## What is being asked
Work through the listing below, copying each line that carries the word "Where".

## Dataset records
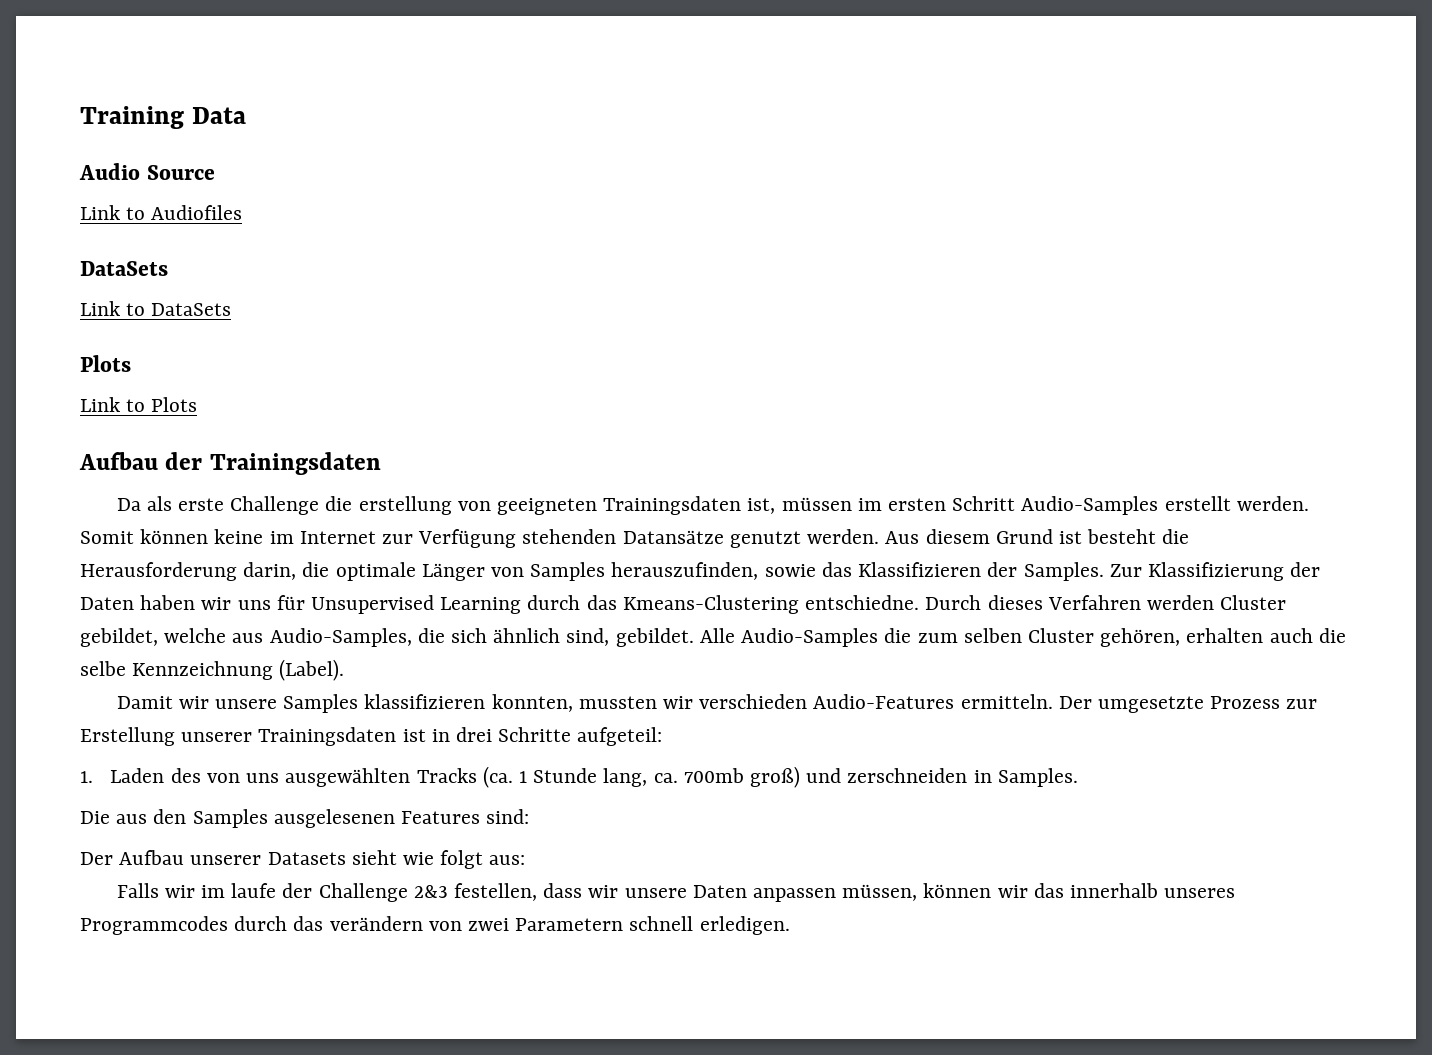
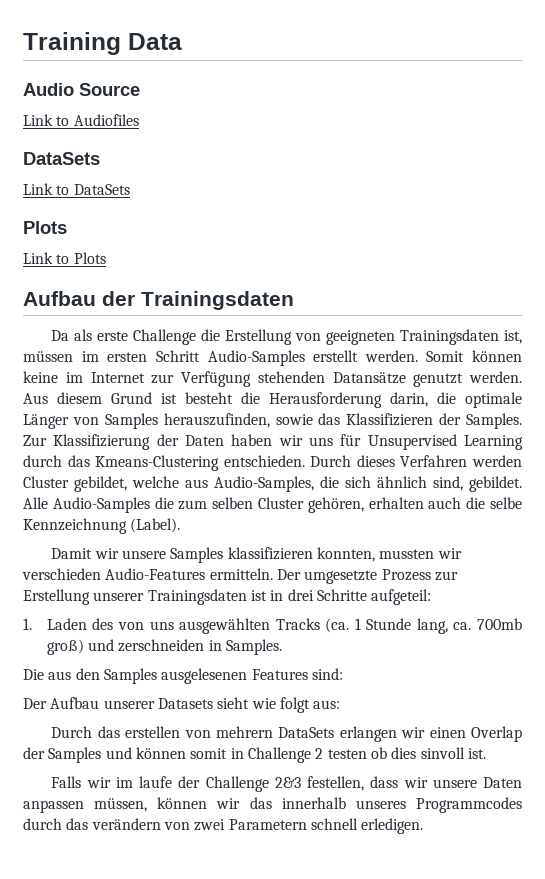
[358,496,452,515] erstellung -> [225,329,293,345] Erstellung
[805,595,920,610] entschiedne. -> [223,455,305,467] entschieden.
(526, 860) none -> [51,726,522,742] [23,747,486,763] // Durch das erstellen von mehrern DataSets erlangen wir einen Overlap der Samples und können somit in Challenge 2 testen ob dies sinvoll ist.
--
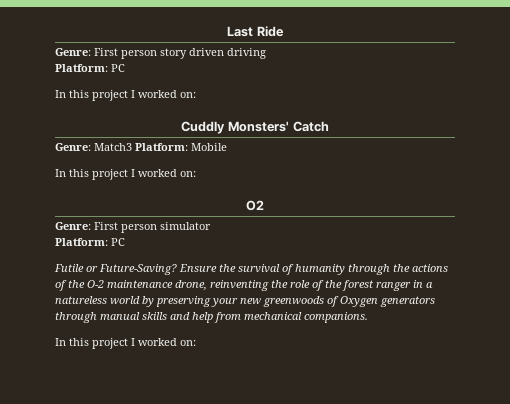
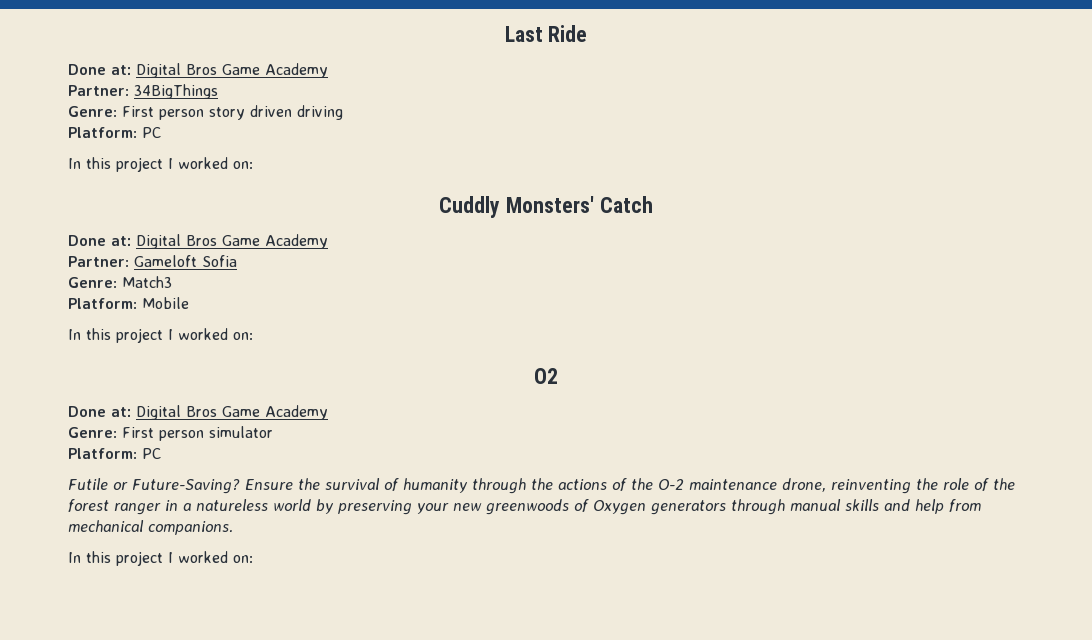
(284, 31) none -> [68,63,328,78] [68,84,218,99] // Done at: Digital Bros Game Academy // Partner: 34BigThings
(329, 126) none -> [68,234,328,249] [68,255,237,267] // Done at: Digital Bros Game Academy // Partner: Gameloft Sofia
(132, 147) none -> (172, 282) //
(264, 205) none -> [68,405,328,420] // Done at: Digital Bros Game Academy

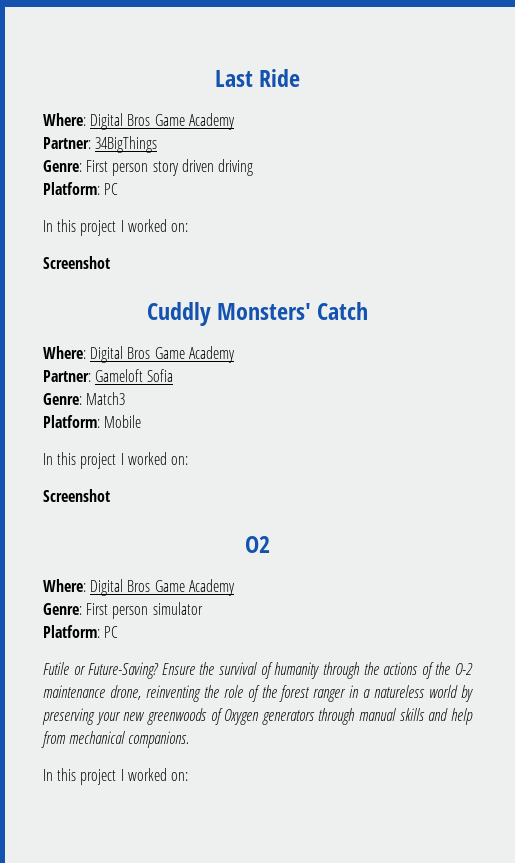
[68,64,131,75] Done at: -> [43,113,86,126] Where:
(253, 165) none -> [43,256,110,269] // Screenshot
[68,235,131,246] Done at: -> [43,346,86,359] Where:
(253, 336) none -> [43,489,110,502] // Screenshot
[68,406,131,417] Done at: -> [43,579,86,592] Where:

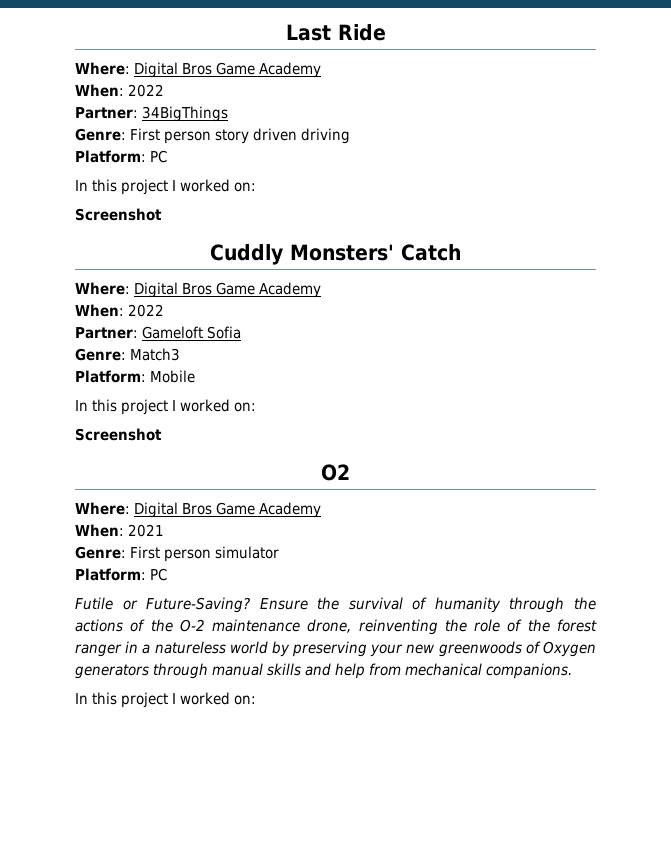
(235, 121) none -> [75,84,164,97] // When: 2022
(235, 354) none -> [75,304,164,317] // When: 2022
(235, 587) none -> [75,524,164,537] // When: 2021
==
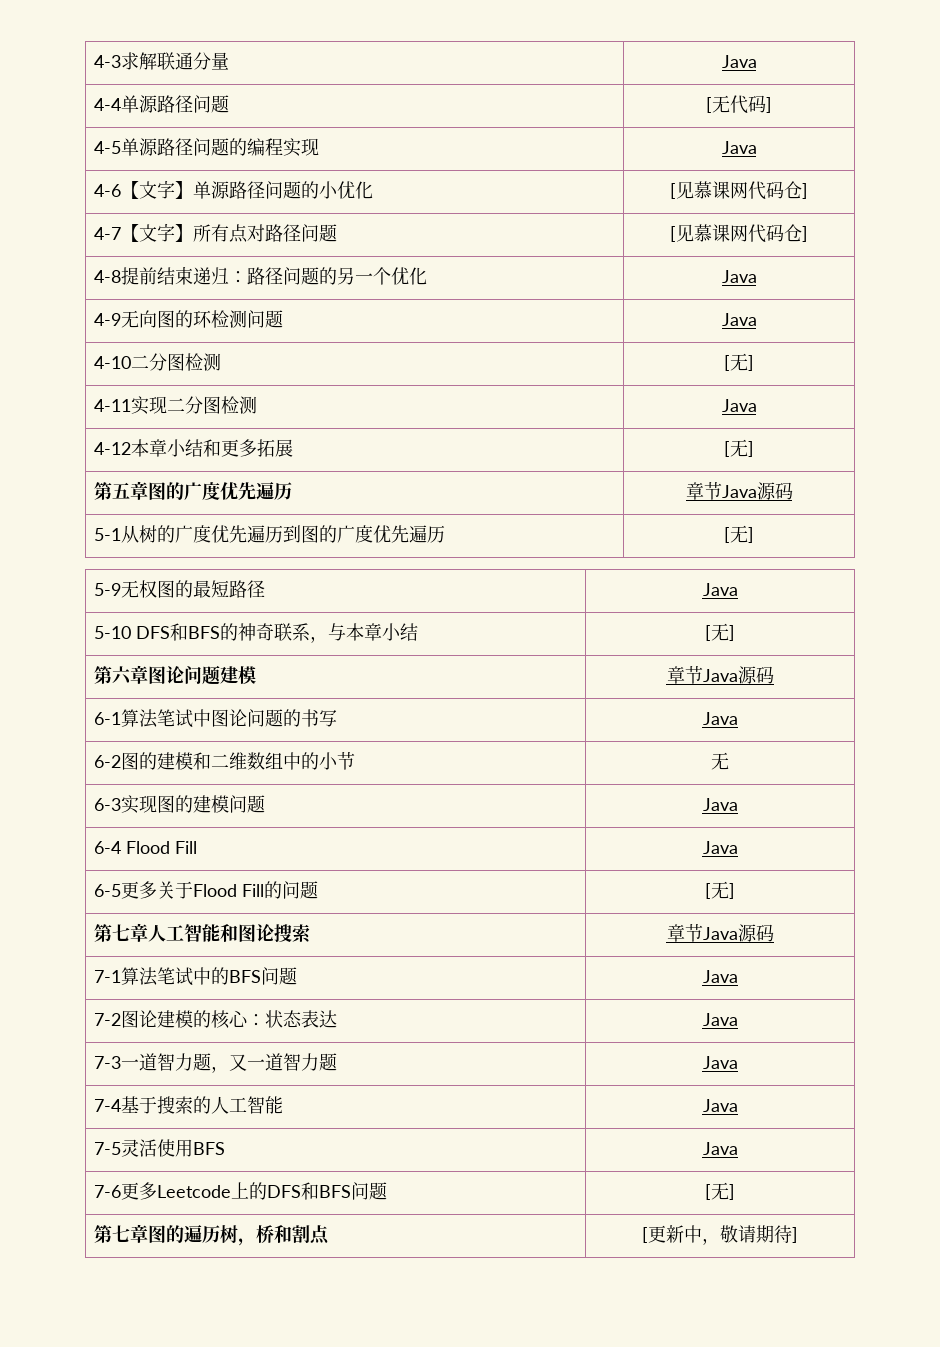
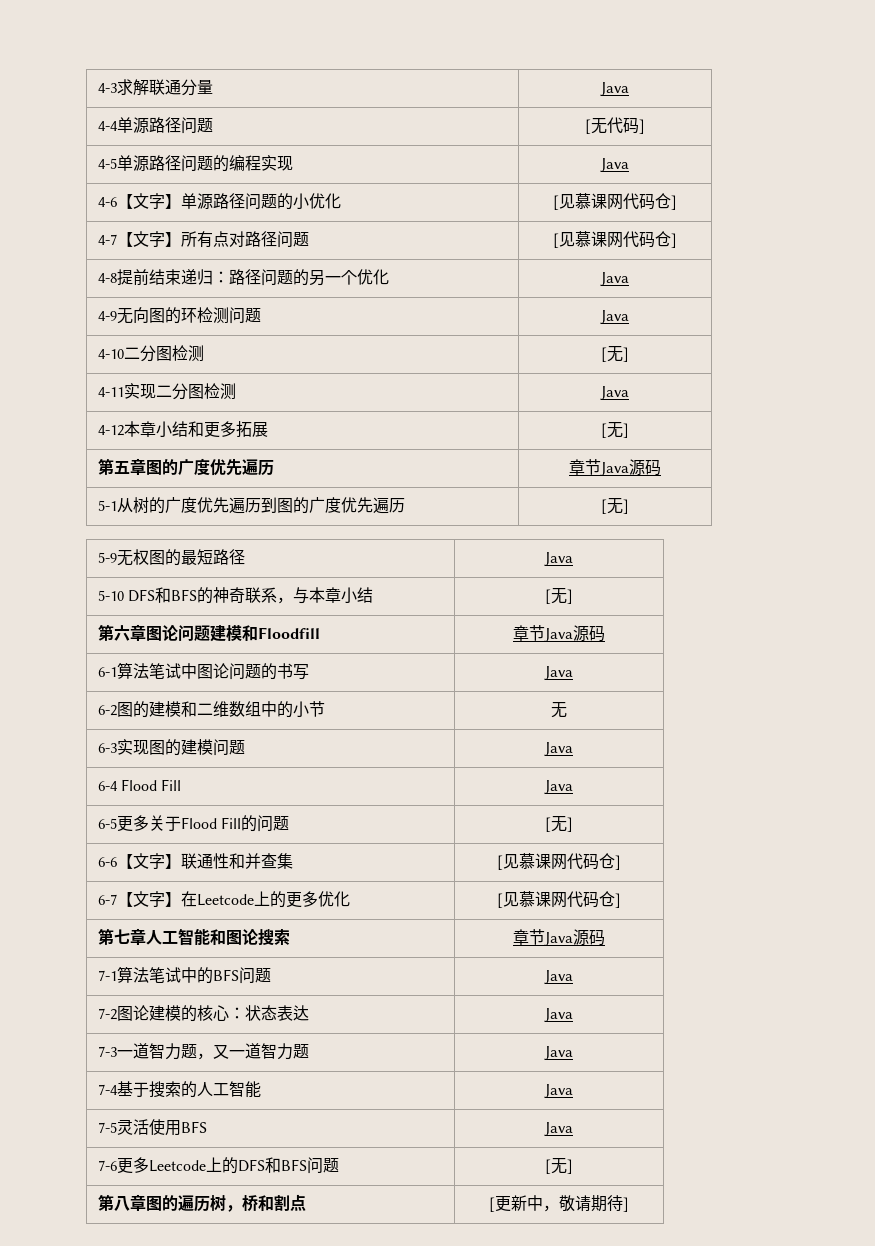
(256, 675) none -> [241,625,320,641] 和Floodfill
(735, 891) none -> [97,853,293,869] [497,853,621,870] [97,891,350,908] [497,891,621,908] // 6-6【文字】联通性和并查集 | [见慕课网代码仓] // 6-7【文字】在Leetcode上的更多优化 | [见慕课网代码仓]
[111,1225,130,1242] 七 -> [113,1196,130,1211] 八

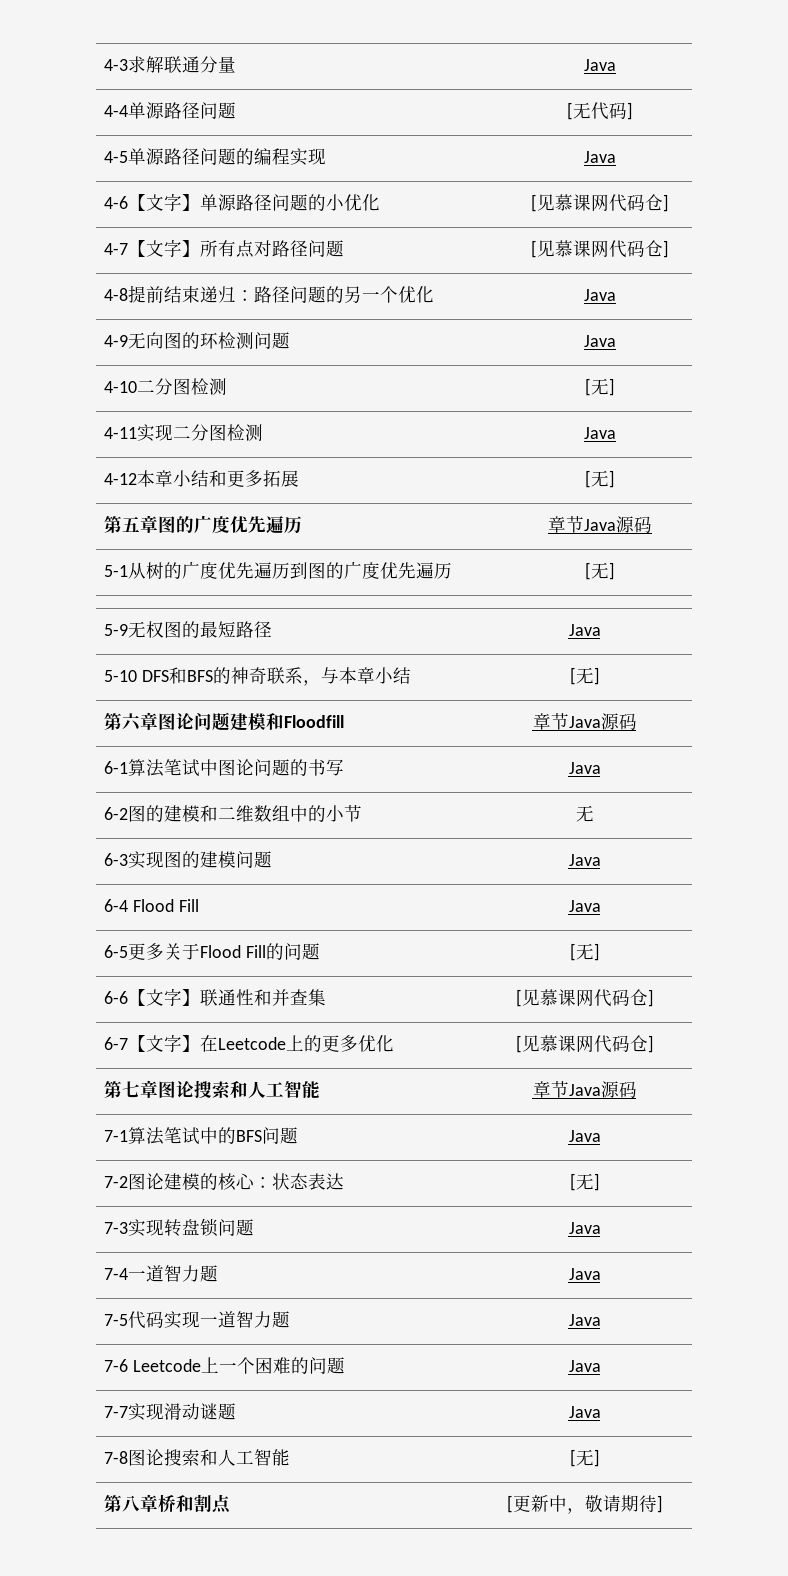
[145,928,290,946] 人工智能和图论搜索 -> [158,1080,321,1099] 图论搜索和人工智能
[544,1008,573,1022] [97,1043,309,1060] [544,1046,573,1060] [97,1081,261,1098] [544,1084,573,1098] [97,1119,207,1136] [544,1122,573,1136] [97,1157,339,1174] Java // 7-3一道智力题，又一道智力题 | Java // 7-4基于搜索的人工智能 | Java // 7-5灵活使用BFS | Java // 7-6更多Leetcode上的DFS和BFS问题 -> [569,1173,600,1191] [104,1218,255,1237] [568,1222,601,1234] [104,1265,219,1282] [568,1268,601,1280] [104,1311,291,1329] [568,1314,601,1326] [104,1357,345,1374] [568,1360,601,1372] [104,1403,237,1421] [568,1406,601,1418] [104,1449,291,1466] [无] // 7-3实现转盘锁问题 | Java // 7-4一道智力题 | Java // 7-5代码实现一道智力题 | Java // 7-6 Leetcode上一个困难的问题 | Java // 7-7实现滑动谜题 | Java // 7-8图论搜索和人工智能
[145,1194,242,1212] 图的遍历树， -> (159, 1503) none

## Answer space
[68,64,131,75] Done at: -> [43,113,86,126] Where:
[68,235,131,246] Done at: -> [43,346,86,359] Where:
[68,406,131,417] Done at: -> [43,579,86,592] Where:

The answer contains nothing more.